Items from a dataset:
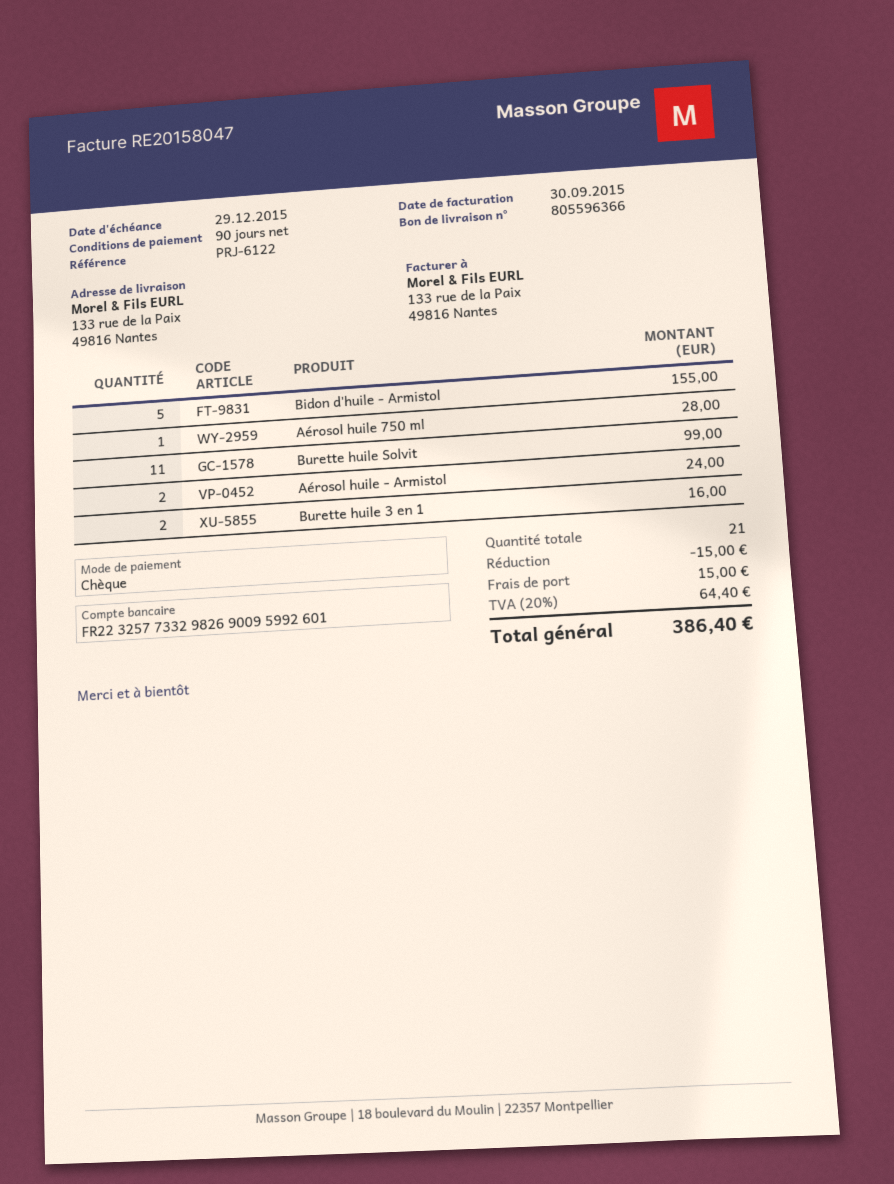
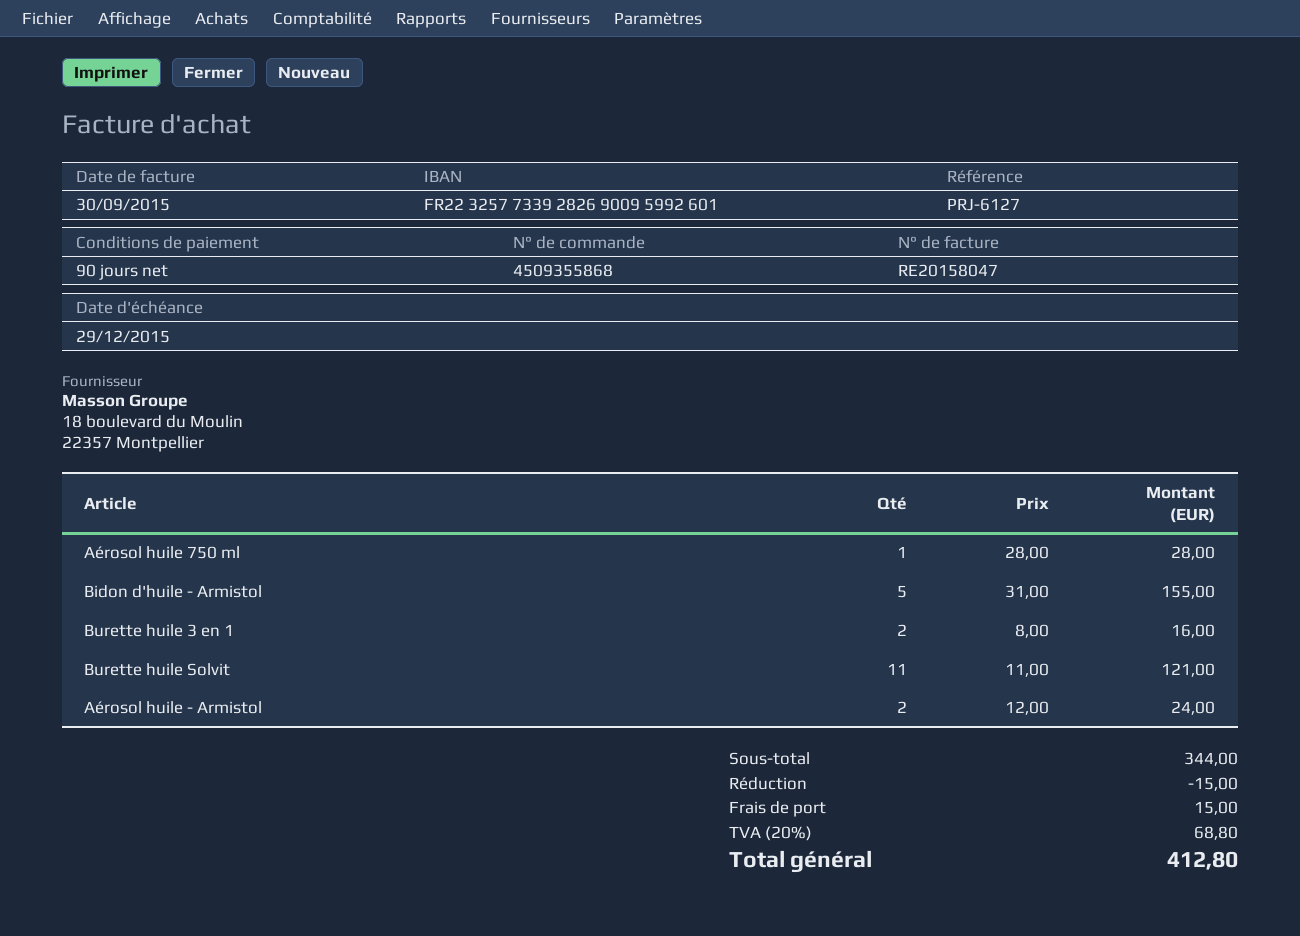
reference: PRJ-6122 -> PRJ-6127
bank account: FR2232577332982690095992601 -> FR2232577339282690095992601
Burette huile Solvit: 11 for 99.00 -> 11 for 121.00
tax: 20% = 64.40 -> 20% = 68.80
total: 386.40 -> 412.80

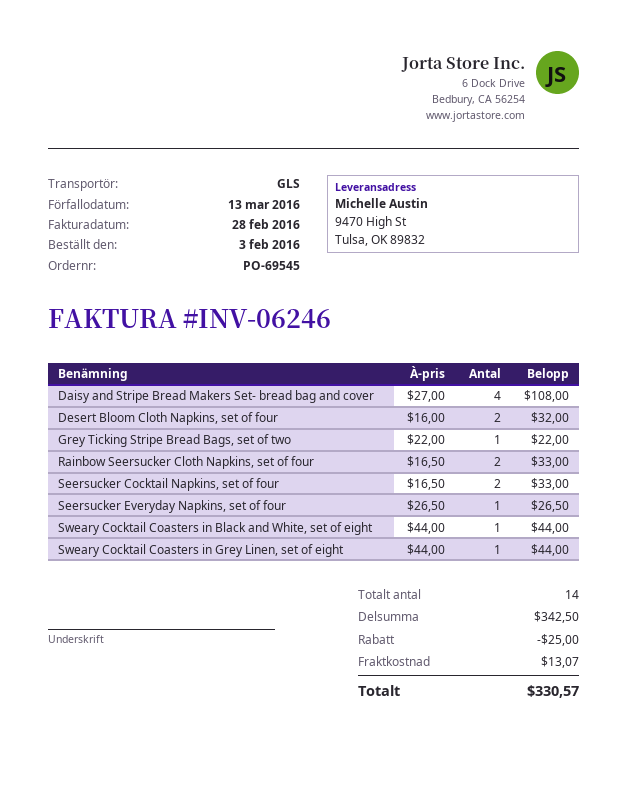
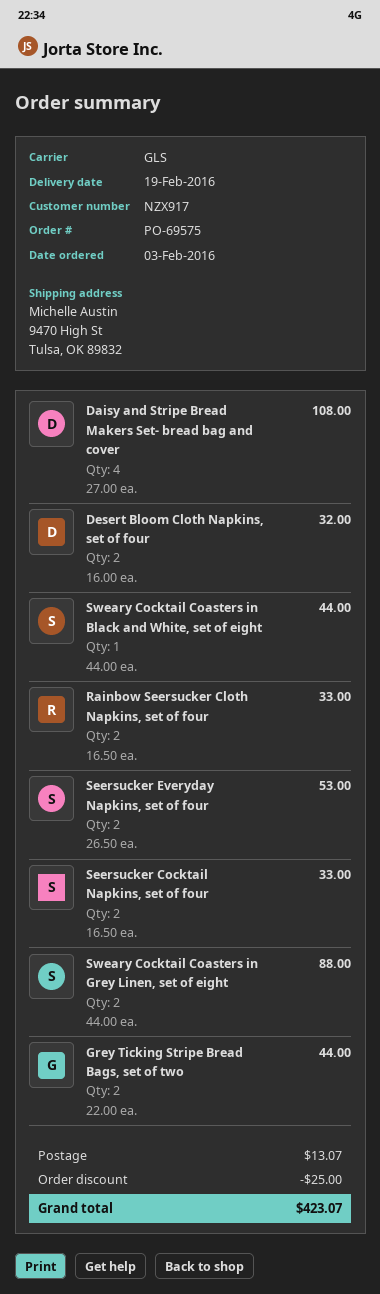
order number: PO-69545 -> PO-69575
Grey Ticking Stripe Bread Bags, set of two: 1 x 22.00 = 22.00 -> 2 x 22.00 = 44.00
Seersucker Everyday Napkins, set of four: 1 x 26.50 = 26.50 -> 2 x 26.50 = 53.00
Sweary Cocktail Coasters in Grey Linen, set of eight: 1 x 44.00 = 44.00 -> 2 x 44.00 = 88.00
total: 330.57 -> 423.07

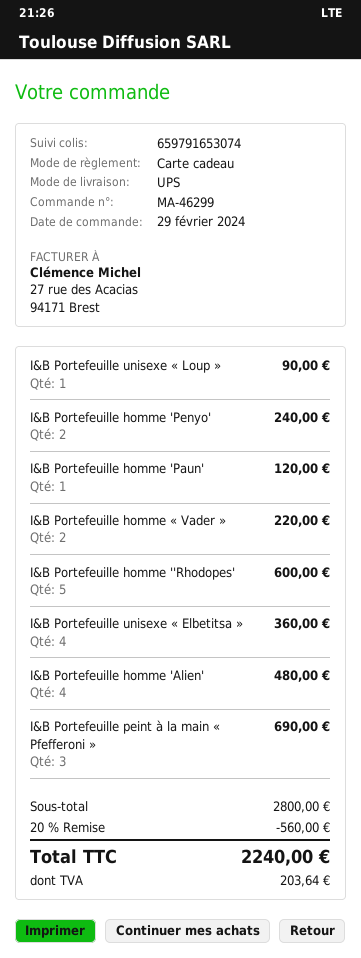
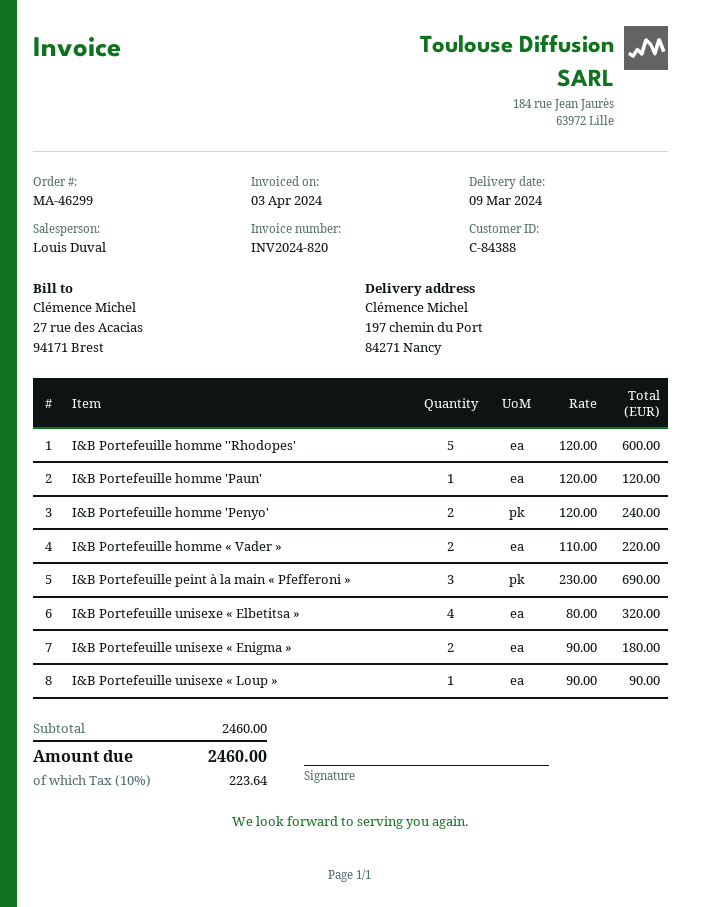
I&B Portefeuille unisexe « Elbetitsa »: 4 for 360.00 -> 4 for 320.00
I&B Portefeuille homme 'Alien': 4 for 480.00 -> none
I&B Portefeuille unisexe « Enigma »: none -> 2 for 180.00
subtotal: 2800.00 -> 2460.00
discount: 20% = 560.00 -> none
tax: 203.64 -> 223.64
total: 2240.00 -> 2460.00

• What you are asked to do: Output exactly the lines above that lie between the line with "Sweary Cocktail Coasters" and the line with "subtotal: 2800.00 -> 2460.00", those two lines included, and no pictures.

• Answer to this exercise:
Sweary Cocktail Coasters in Grey Linen, set of eight: 1 x 44.00 = 44.00 -> 2 x 44.00 = 88.00
total: 330.57 -> 423.07

I&B Portefeuille unisexe « Elbetitsa »: 4 for 360.00 -> 4 for 320.00
I&B Portefeuille homme 'Alien': 4 for 480.00 -> none
I&B Portefeuille unisexe « Enigma »: none -> 2 for 180.00
subtotal: 2800.00 -> 2460.00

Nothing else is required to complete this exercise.